Marketer / Act-On user

  • Design or reuse an Email Template in the Email Composer.
  • Add clear, self-explanatory Personalization fields that your developer will populate via the API.
  • In Settings > Event Triggered Email, select Make this template available in API calls.
  • Use Send API details to Developer to share the Template ID, example payload, and notes.

Developer

  • Obtain an OAuth access token, the Account ID, and the Template ID.
  • Send a POST request to the ETE endpoint with an EmailDetails JSON payload.
  • Provide all required personalizationDataMap keys expected by the template.
  • Set metadata.transactional correctly (true for transactional, false for commercial) to comply with your sending use case.

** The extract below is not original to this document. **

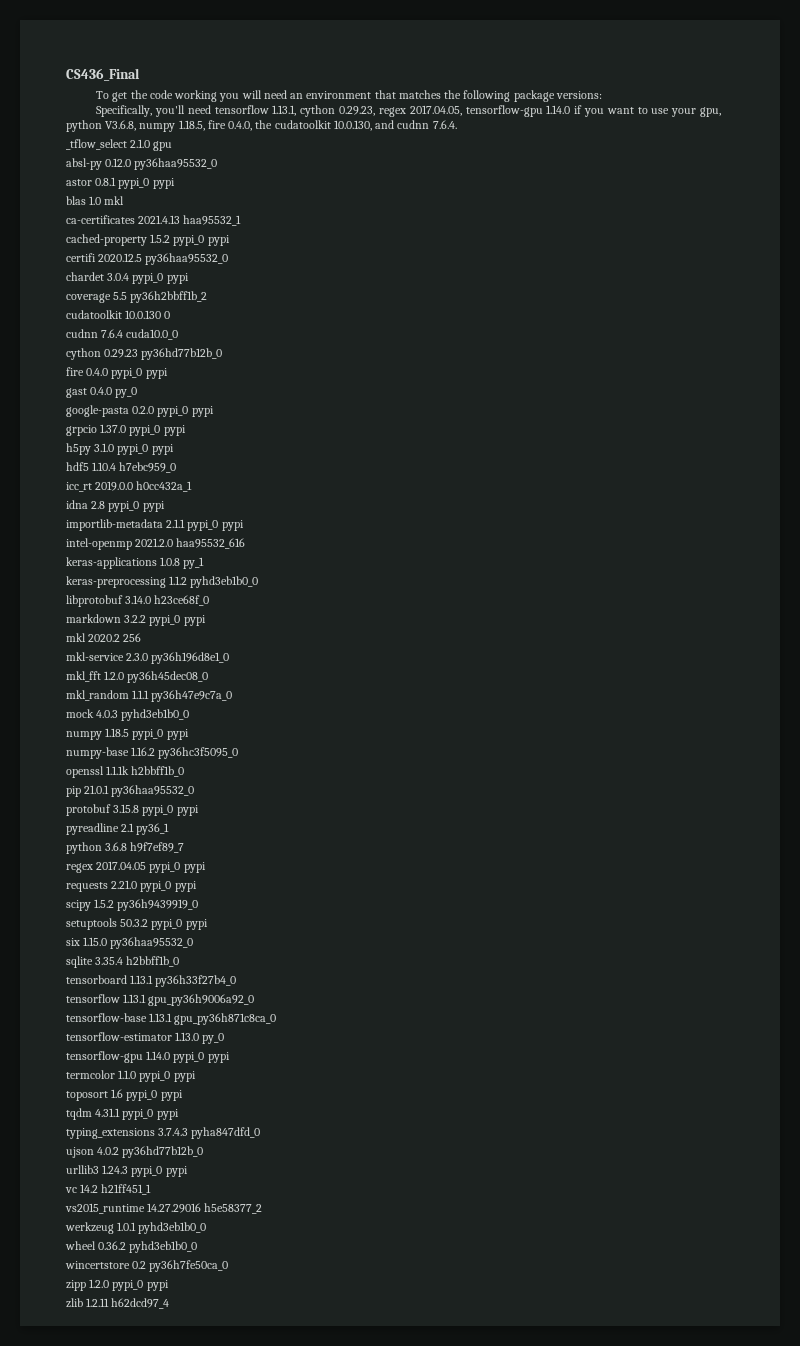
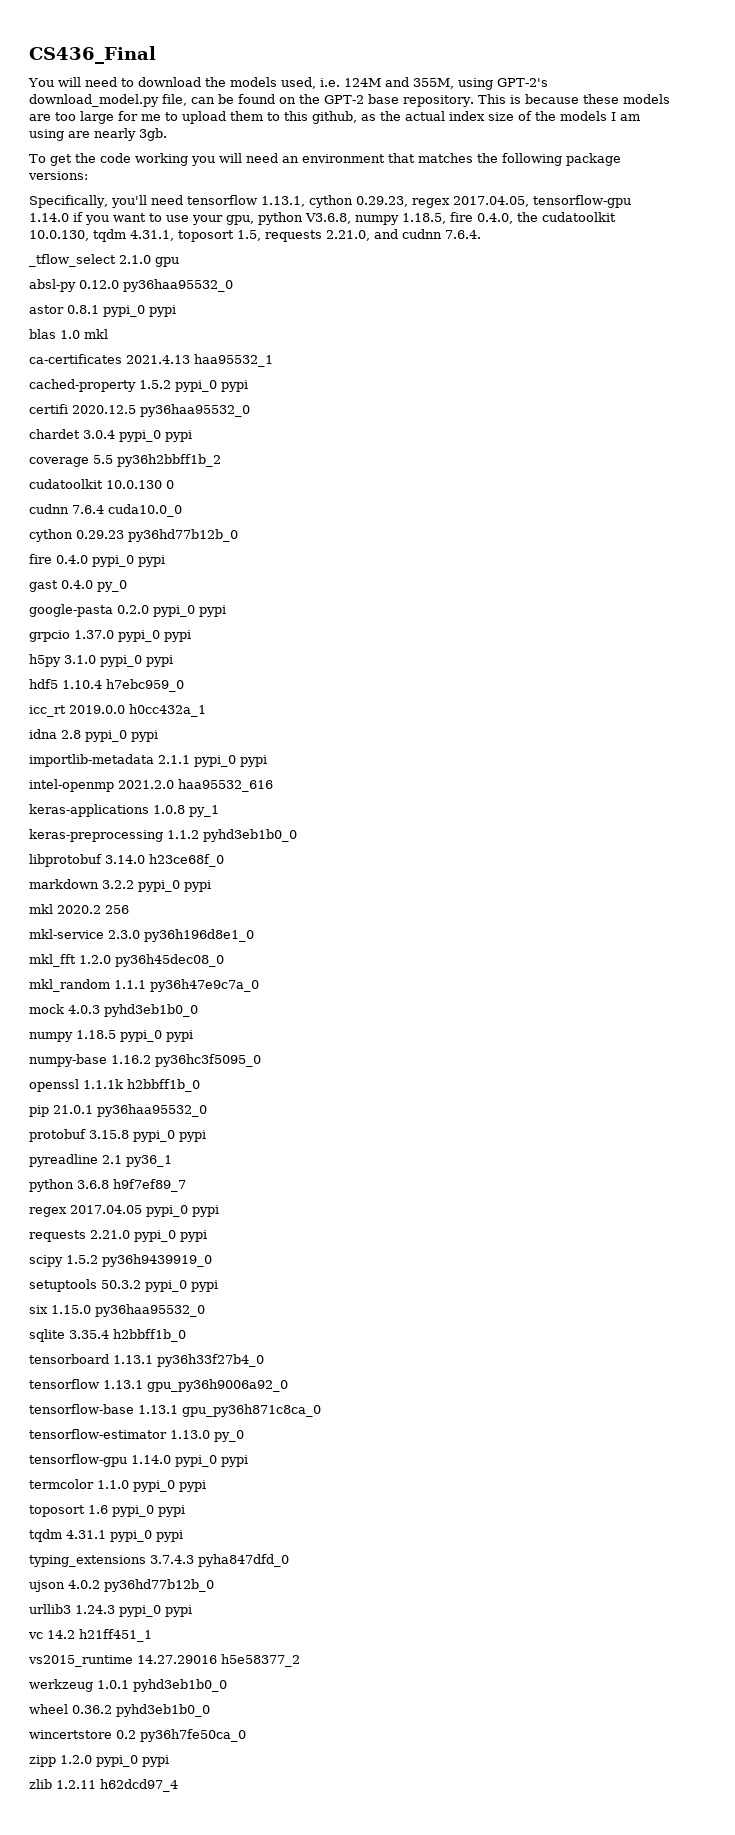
(140, 74) none -> [28,77,548,90] [29,94,670,107] [29,111,640,124] [29,128,167,141] // You will need to download the models used, i.e. 124M and 355M, using GPT-2's download_model.py file, can be found on the GPT-2 base repository. This is because these models are too large for me to upload them to this github, as the actual index size of the models I am using are nearly 3gb.
(372, 125) none -> [93,229,370,242] tqdm 4.31.1, toposort 1.5, requests 2.21.0,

For REST API reference, see the Event-Triggered Email endpoint documentation.

Use Cases

Event-Triggered Email is intended for one-to-one messages that are sent as a direct result of an event or transaction, rather than part of a bulk marketing campaign.

Transactional Commercial
  • Password reset
  • Fraud alert
  • Hotel booking confirmation
  • Account sign-up (introductory, password)
  • Form auto-responder
  • Webinar reminders
  • Quarterly or annual financial filing information for investors
  • Unsubscribe confirmations
  • Subscription, double opt-in, or account creation confirmations
  • Purchase receipt emails
  • Account notification emails – security breach, completed in-app jobs/events, permission or activity changes, usage summary
  • Abandoned shopping cart reminder
  • Anniversary offers
  • Time-sensitive promotions
  • Product recommendations
  • Website browsing remarketing
  • Loyalty program messaging
  • Personalized digest emails

Workflows

There are two main workflows for using the Event-Triggered Email API: the Marketer / Act-On user workflow and the Developer workflow. Both roles work together to ensure the template is designed correctly and the API calls are made with the right data.

Marketer / Act-On User

  • Create an email template and save it as an Event-Triggered Email (ETE) API email.
  • Define clear, self-explanatory Personalization fields for the developer to use in their API calls. Important: Once shared with the developer, these keys should not be changed.
  • Modify the default footer if needed to include an opt-out link in commercial emails (opt-out links are not needed for transactional emails).
  • Save the template and send its details (including Template ID and personalization keys) to your developer.
  • You can finalize personalization keys and send them to your developer before you complete the rest of the email copy and formatting.

Developer

  • Ensure that all Personalizations used in the template are specified in the personalizationDataMap when calling the API.
  • Respect the cap of 20 transactions per second. If your system can exceed this, throttle requests or handle retries when throttling responses are returned.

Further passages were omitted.